Below is the official press release from the Gay and Lesbian Service Organization, GLSO.
HRC rules against Hands On Originals
The Human Rights Commission ruled that Hands On Originals (HOO) is guilty of discrimination by refusing to print the 2012 Lexington Pride Festival t-shirts. In March of 2012, the Lexington Pride Festival Committee gathered quotes to have their t-shirts printed. HOO provided the best quote for the needs of the committee. When the committee contacted HOO to accept the quote, HOO refused to do the work under the grounds that they were a Christian organization.
The Lexington Pride Festival, a committee of the Gay and Lesbian Services Organization (GLSO), reported HOO's refusal to the board. Under Lexington's Fairness Ordinance, the board decided to pursue a discrimination complaint with the Human Rights Commission (HRC). The Fairness Ordinance states that a company that provides general services cannot discriminate on the basis of sexual orientation. The GLSO argued that printing t-shirts is a general service; therefore, HOO cannot discriminate against GLSO by refusing to print t-shirts on Christian grounds after providing a quote.

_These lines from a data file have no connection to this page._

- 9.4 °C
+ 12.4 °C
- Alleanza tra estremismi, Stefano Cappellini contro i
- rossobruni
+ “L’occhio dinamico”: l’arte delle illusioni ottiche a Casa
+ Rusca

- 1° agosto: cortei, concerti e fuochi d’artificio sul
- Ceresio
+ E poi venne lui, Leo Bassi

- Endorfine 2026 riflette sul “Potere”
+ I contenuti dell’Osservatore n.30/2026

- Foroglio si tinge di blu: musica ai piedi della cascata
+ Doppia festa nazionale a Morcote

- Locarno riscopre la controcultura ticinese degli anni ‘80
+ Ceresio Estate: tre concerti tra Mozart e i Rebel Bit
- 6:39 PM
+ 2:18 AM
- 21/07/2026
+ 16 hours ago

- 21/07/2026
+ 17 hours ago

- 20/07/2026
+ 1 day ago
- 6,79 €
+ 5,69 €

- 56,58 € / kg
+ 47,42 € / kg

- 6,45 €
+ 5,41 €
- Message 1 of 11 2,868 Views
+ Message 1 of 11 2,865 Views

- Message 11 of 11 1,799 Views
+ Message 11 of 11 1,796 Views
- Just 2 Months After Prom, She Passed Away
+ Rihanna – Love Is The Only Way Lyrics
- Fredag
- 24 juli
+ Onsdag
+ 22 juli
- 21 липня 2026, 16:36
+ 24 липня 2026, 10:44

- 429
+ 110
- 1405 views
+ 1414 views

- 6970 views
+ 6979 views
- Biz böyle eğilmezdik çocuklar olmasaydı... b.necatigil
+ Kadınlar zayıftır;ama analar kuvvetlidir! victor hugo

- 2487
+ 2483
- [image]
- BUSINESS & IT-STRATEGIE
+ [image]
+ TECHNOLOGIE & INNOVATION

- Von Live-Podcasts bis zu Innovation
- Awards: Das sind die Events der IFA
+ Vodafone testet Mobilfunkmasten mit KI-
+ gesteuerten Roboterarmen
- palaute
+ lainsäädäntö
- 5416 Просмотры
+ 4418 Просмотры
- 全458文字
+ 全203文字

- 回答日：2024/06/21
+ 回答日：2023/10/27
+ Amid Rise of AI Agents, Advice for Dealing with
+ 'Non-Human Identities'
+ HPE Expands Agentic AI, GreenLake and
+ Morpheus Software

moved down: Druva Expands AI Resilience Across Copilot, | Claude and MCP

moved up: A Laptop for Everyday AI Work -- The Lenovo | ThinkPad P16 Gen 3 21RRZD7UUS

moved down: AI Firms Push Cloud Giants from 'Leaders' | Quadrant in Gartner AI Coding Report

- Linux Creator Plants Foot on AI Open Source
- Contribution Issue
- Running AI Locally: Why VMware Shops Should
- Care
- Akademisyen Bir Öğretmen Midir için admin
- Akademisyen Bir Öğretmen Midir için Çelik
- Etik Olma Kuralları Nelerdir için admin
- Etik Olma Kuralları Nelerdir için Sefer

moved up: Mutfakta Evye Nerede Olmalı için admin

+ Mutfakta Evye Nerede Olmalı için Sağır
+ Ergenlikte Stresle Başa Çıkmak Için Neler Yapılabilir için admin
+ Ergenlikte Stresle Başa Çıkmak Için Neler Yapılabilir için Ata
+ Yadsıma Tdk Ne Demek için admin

There were some questions as to whether an organization can file a discrimination complaint, but Ray Sexton, director of the HRC, agreed to investigate the complaint. Under the auspices of the HRC, the GLSO and HOO met to attempt mediation, but the attempt failed.
This week the HRC produced a verdict against HOO. The GLSO was elated with the verdict. GLSO president Aaron Baker said, "We didn't win any money - we won what we were looking for all along - a declaration that HOO acted wrongly and an order not to do it again."